● Exercise directions: In the entries below, find the string "Send" and return each line holding it.
----- Study material
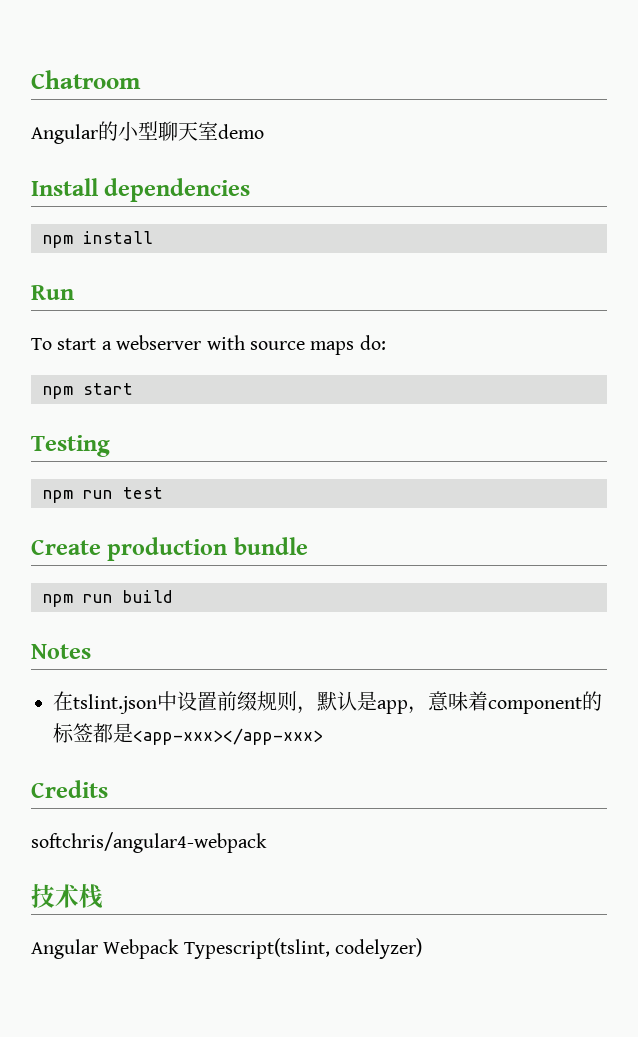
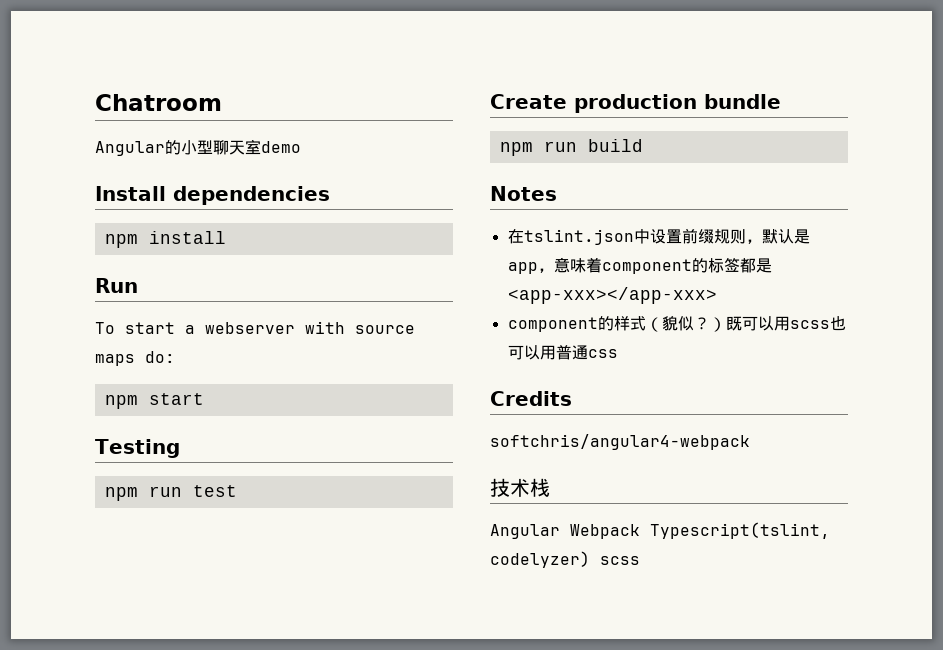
+ component的样式（貌似？）既可以用scss也可以用普通css
- Angular Webpack Typescript(tslint, codelyzer)
+ Angular Webpack Typescript(tslint, codelyzer) scss

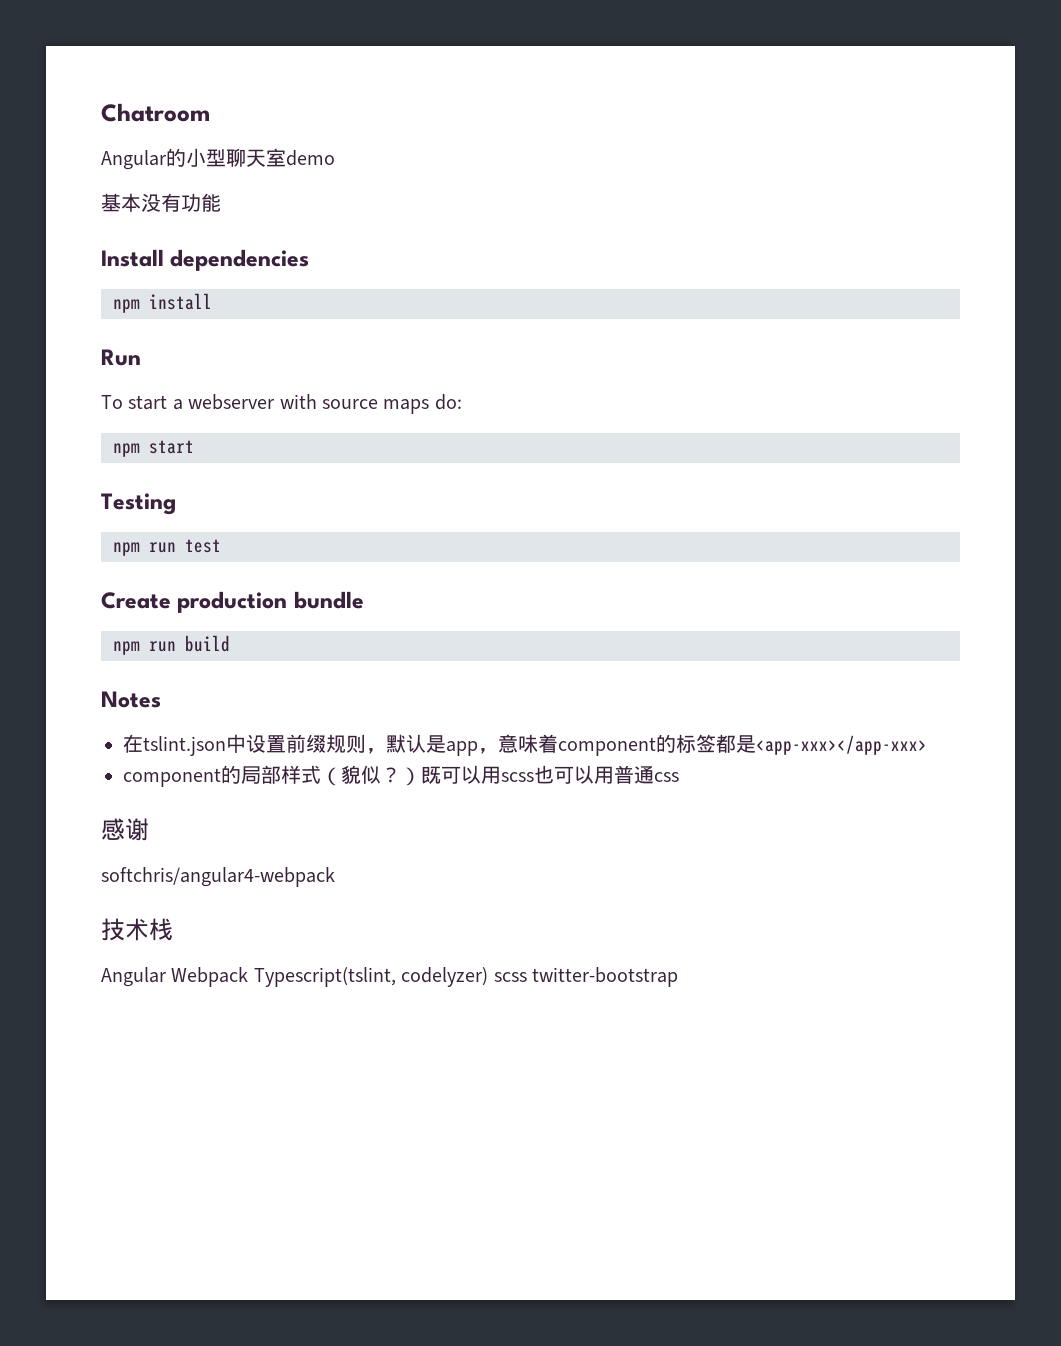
+ 基本没有功能
- component的样式（貌似？）既可以用scss也可以用普通css
+ component的局部样式（貌似？）既可以用scss也可以用普通css
- Credits
+ 感谢
- Angular Webpack Typescript(tslint, codelyzer) scss
+ Angular Webpack Typescript(tslint, codelyzer) scss twitter-bootstrap

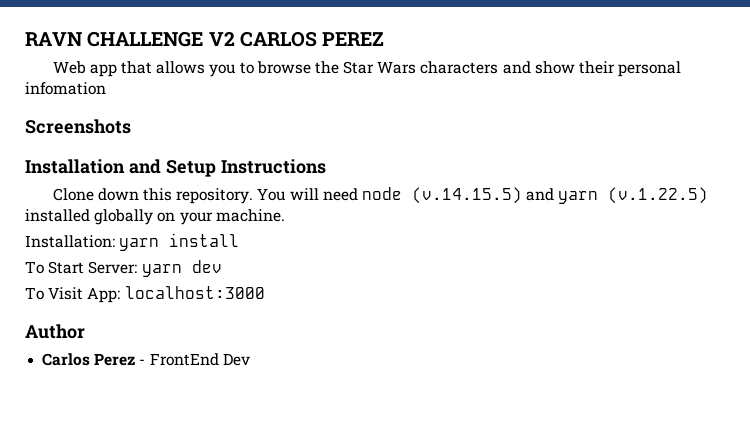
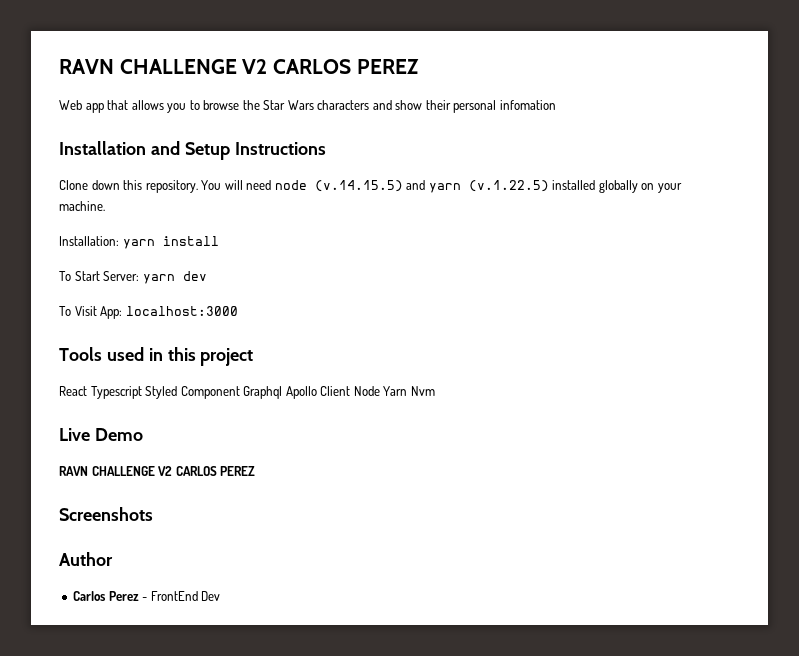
- Screenshots
+ Tools used in this project
+ React Typescript Styled Component Graphql Apollo Client Node Yarn Nvm
+ Live Demo
+ RAVN CHALLENGE V2 CARLOS PEREZ
+ Screenshots

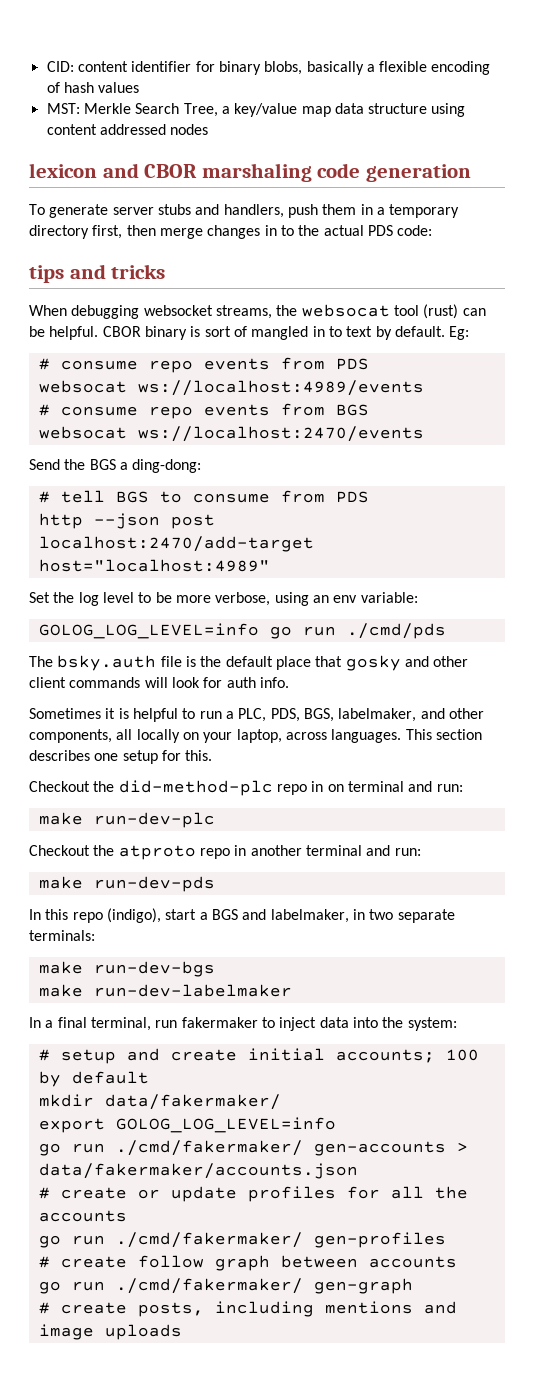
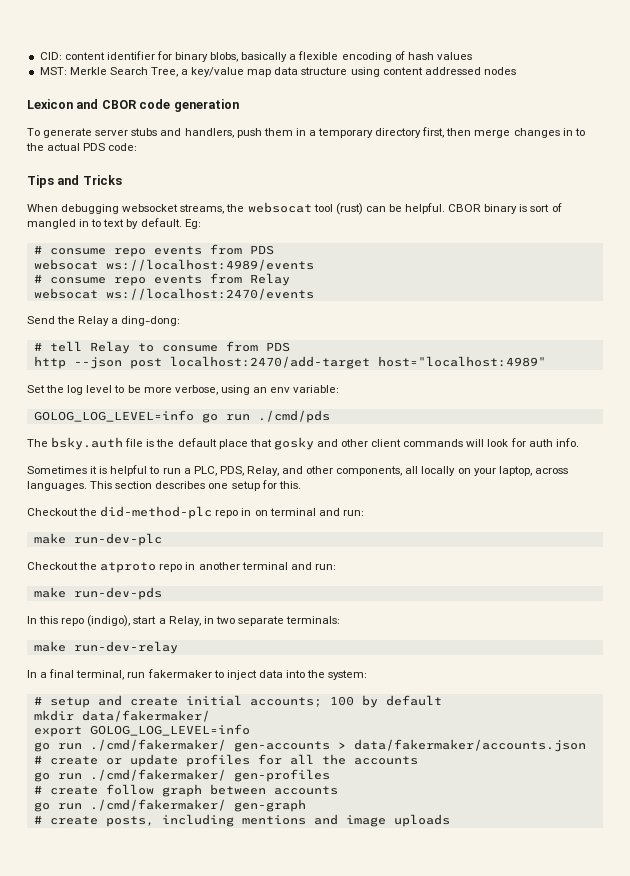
- lexicon and CBOR marshaling code generation
+ Lexicon and CBOR code generation
- tips and tricks
+ Tips and Tricks
- # consume repo events from BGS
+ # consume repo events from Relay
- Send the BGS a ding-dong:
+ Send the Relay a ding-dong:
- # tell BGS to consume from PDS
+ # tell Relay to consume from PDS
- Sometimes it is helpful to run a PLC, PDS, BGS, labelmaker, and other components, all locally on your laptop, across languages.
+ Sometimes it is helpful to run a PLC, PDS, Relay, and other components, all locally on your laptop, across languages.
- In this repo (indigo), start a BGS and labelmaker, in two separate terminals:
+ In this repo (indigo), start a Relay, in two separate terminals:
- make run-dev-bgs
- make run-dev-labelmaker
+ make run-dev-relay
----------
● Finished exercise:
- Send the BGS a ding-dong:
+ Send the Relay a ding-dong:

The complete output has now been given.